[[ The input open ]]

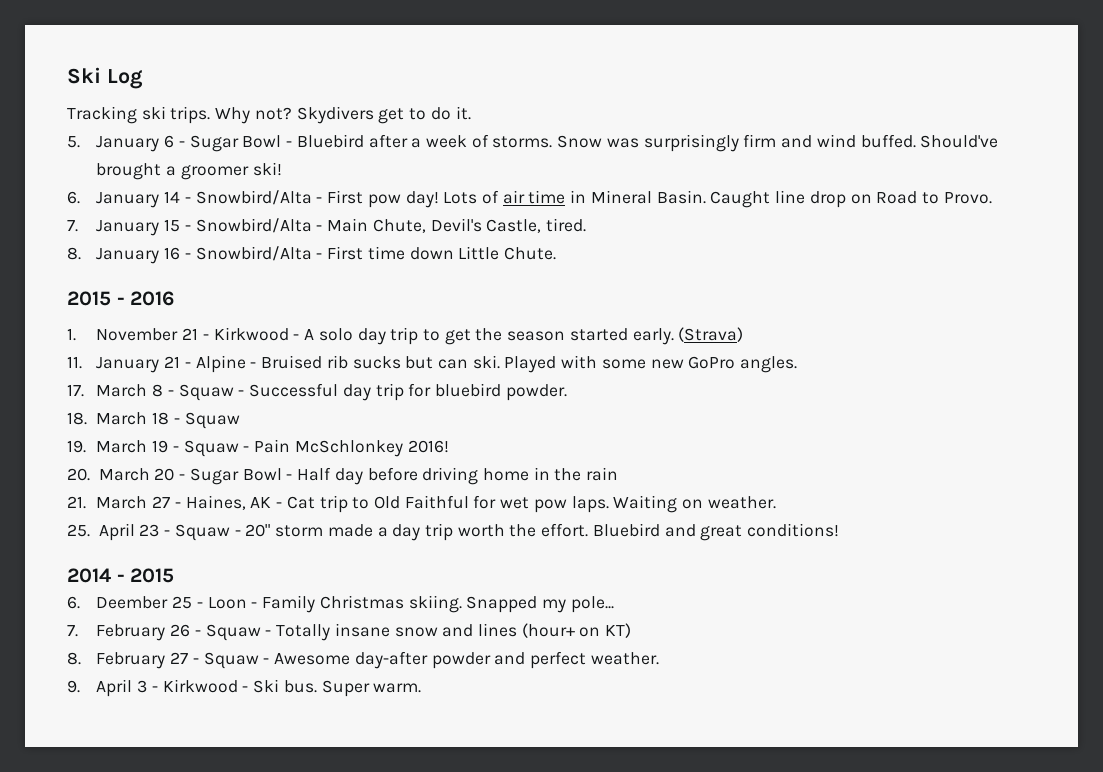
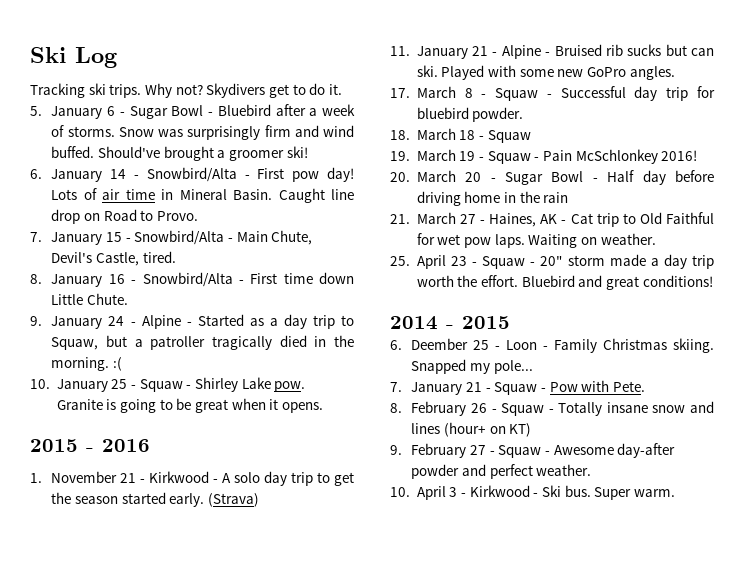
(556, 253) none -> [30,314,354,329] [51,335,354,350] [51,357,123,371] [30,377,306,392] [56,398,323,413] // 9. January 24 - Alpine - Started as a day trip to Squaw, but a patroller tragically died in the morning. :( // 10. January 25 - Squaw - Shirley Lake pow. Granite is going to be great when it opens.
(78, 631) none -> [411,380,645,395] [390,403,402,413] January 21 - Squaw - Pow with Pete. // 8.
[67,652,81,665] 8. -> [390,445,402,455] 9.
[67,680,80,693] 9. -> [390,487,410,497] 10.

[[ The input closed ]]
[[ The input open ]]

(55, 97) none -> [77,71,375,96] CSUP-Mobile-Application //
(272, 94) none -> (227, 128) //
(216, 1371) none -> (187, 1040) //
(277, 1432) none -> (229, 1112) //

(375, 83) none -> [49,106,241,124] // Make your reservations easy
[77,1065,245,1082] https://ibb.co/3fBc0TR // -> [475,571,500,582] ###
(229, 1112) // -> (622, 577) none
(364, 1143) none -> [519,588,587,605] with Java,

[[ The input closed ]]

#### What to work on:
Reproduce the lines of the entries above from the one with "(216, 1371) none -> (187, 1040) //" to the one with "(364, 1143) none", both included, exactly and without any other line.

#### Expected output:
(216, 1371) none -> (187, 1040) //
(277, 1432) none -> (229, 1112) //

(375, 83) none -> [49,106,241,124] // Make your reservations easy
[77,1065,245,1082] https://ibb.co/3fBc0TR // -> [475,571,500,582] ###
(229, 1112) // -> (622, 577) none
(364, 1143) none -> [519,588,587,605] with Java,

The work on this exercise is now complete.